Above you an African fish eagle hangs on the thermals, its mournful cry the only sound in this vast, silent place. Below you an astounding rent in the earth – 550 metres deep, 27 kilometres wide and 160 kilometres long. This is the magnificent Fish River Canyon.
One and half billion years of geological history have been exposed by the determined passage of the Fish River, Namibia’s longest interior waterway. The reds, greens, browns and pinks of the rock bastions and turrets are best seen and photographed at sunrise and sunset from one of the well-appointed viewing platforms. Situated in the far south of the country, the canyon is preserved as part of the Ai-ais Richtersveld Transfrontier Park but like most places in Namibia, you can enjoy this astounding natural phenomenon without jostling for space. Take a five-minute walk away from the viewing platforms, find a solid rock to sit on and contemplate your surroundings in absolute solitude.
The Fish River Canyon is home to one of the most beautiful multi-day hikes in Africa. The 86 kilometre-long trail, after a dramatic zig-zag down, follows the base of the canyon and takes about four to five days from Hobas to Ai-ais.
Depending on the season the Fish River can be either a trickle or a raging torrent. Even in the dry winter months there are still strings of rock pools, home to warblers and bishops and welcomed by hot hikers. Hot springs occur on the canyon floor, too. These are accessed from Ai-ais. Ai-ais means ‘hot water’ and is the charmingly onomatopoeic name given by the Nama goatherd who discovered the springs in 1850 while searching for his goats. These springs, around 60˚C, create an unusual ecosystem that attracts many types of water birds, including the stately goliath heron. The spectacular winding drive down to the canyon at Ai-ais is one of the highlights of a visit to this area.
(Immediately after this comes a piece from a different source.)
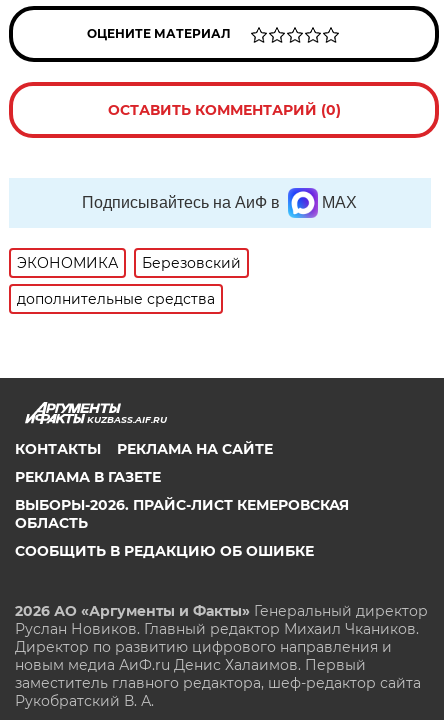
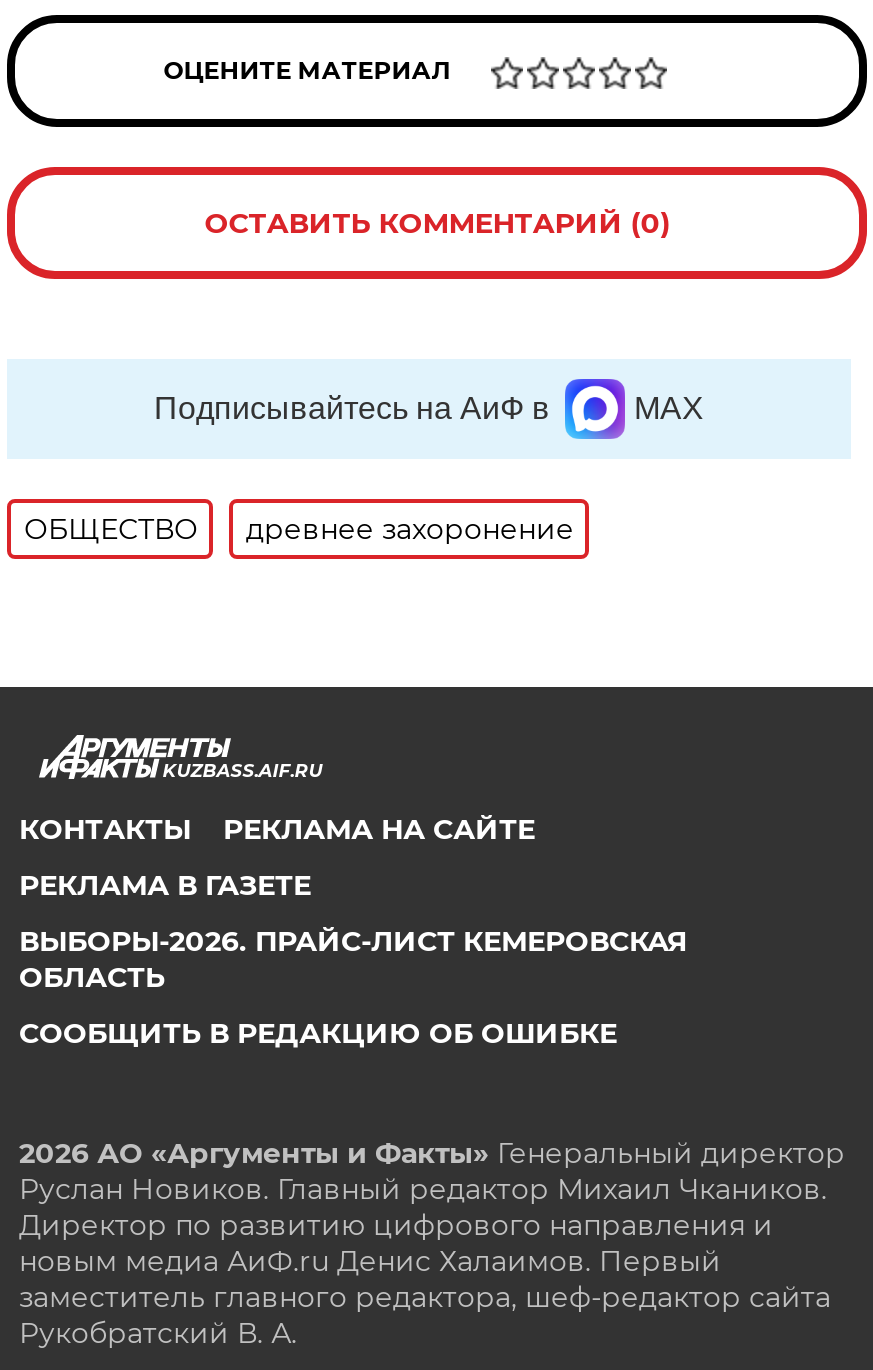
- ЭКОНОМИКА
- Березовский
- дополнительные средства
+ ОБЩЕСТВО
+ древнее захоронение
A huge variety of unique flora can be found here, including the photogenic quivertree and many other beautiful aloes and succulents. Unusual animals also abound. The dragonlike leguaan (Nile monitor lizard) and the endemic Nama padloper tortoise are two reptiles to look out for. The compact klipspringer with its specially adapted hooves for ‘rock jumping’ can sometimes be spotted in its perilous habitat around the cliff edges where it feels safe from predators. Other canyon residents include mountain zebra, kudu, steenbok, gemsbok and springbok, attracting predators such as leopard, jackal, brown hyena and bat-eared fox.